## Task prompt
Copy out each line of the data holding "height".

Source records:
*** Begin section ***

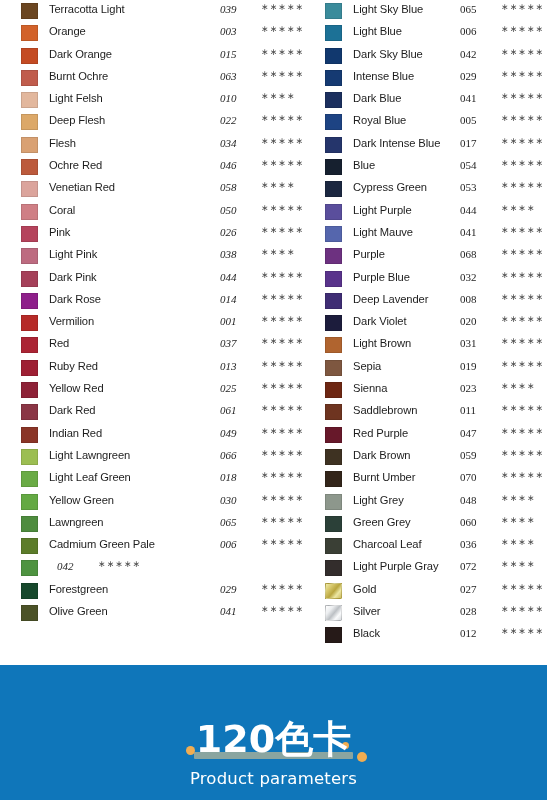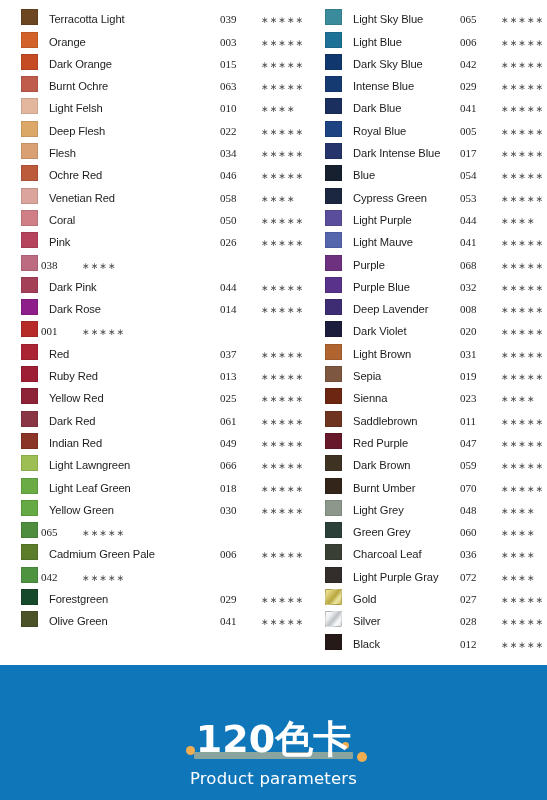--- a/index.html
+++ b/index.html
@@ -39,21 +39,21 @@
     display: flex;
     flex-direction: column;
   }
   .color-column.left  { width: 308px; padding-left: 21px; }
   .color-column.right { width: 239px; padding-left: 18px; }
 
   .color-row {
     height: 22.3px;
     display: flex;
     flex-direction: row;
-    align-items: flex-end;
+    align-items: flex-start;
   }
 
   .swatch {
     width: 17px;
     height: 16px;
     flex: 0 0 auto;
     border: 1px solid rgba(0,0,0,0.10);
     box-sizing: border-box;
   }
 
@@ -82,21 +82,21 @@
     font-size: 9px;
     color: #4a4a4a;
     letter-spacing: 1.1px;
     line-height: 1;
     white-space: nowrap;
     font-family: "Liberation Sans", sans-serif;
   }
 
   
   .color-column.left .color-name { padding-right: 4px; }
-  .color-column.left .color-code { margin-left: 3px; }
+  .color-column.left .color-code { margin-left: 19px; font-style: italic; }
   .color-column.left .color-stars { padding-left: 8px; }
 
   
   .color-column.right .color-name { padding-right: 4px; }
   .color-column.right .color-code { margin-left: 2px; }
   .color-column.right .color-stars { padding-left: 8px; }
 
   
   .banner {
     position: absolute;
@@ -231,37 +231,39 @@
           <div class="color-stars">∗∗∗∗∗</div>
         </div>
         <div class="color-row">
           <div class="swatch" style="background: rgb(181, 67, 92);"></div>
           <div class="color-name">Pink</div>
           <div class="color-code">026</div>
           <div class="color-stars">∗∗∗∗∗</div>
         </div>
         <div class="color-row">
           <div class="swatch" style="background: rgb(189, 107, 128);"></div>
+          <div class="color-name">Light Pink</div>
           <div class="color-code">038</div>
           <div class="color-stars">∗∗∗∗</div>
         </div>
         <div class="color-row">
           <div class="swatch" style="background: rgb(165, 64, 89);"></div>
           <div class="color-name">Dark Pink</div>
           <div class="color-code">044</div>
           <div class="color-stars">∗∗∗∗∗</div>
         </div>
         <div class="color-row">
           <div class="swatch" style="background: rgb(142, 31, 138);"></div>
           <div class="color-name">Dark  Rose</div>
           <div class="color-code">014</div>
           <div class="color-stars">∗∗∗∗∗</div>
         </div>
         <div class="color-row">
           <div class="swatch" style="background: rgb(182, 42, 40);"></div>
+          <div class="color-name">Vermilion</div>
           <div class="color-code">001</div>
           <div class="color-stars">∗∗∗∗∗</div>
         </div>
         <div class="color-row">
           <div class="swatch" style="background: rgb(171, 36, 52);"></div>
           <div class="color-name">Red</div>
           <div class="color-code">037</div>
           <div class="color-stars">∗∗∗∗∗</div>
         </div>
         <div class="color-row">
@@ -301,20 +303,21 @@
           <div class="color-stars">∗∗∗∗∗</div>
         </div>
         <div class="color-row">
           <div class="swatch" style="background: rgb(100, 169, 67);"></div>
           <div class="color-name">Yellow Green</div>
           <div class="color-code">030</div>
           <div class="color-stars">∗∗∗∗∗</div>
         </div>
         <div class="color-row">
           <div class="swatch" style="background: rgb(78, 140, 62);"></div>
+          <div class="color-name">Lawngreen</div>
           <div class="color-code">065</div>
           <div class="color-stars">∗∗∗∗∗</div>
         </div>
         <div class="color-row">
           <div class="swatch" style="background: rgb(92, 124, 42);"></div>
           <div class="color-name">Cadmium Green Pale</div>
           <div class="color-code">006</div>
           <div class="color-stars">∗∗∗∗∗</div>
         </div>
         <div class="color-row">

*** End section ***

## Response to the exercise
     height: 22.3px;
     height: 16px;
     line-height: 1;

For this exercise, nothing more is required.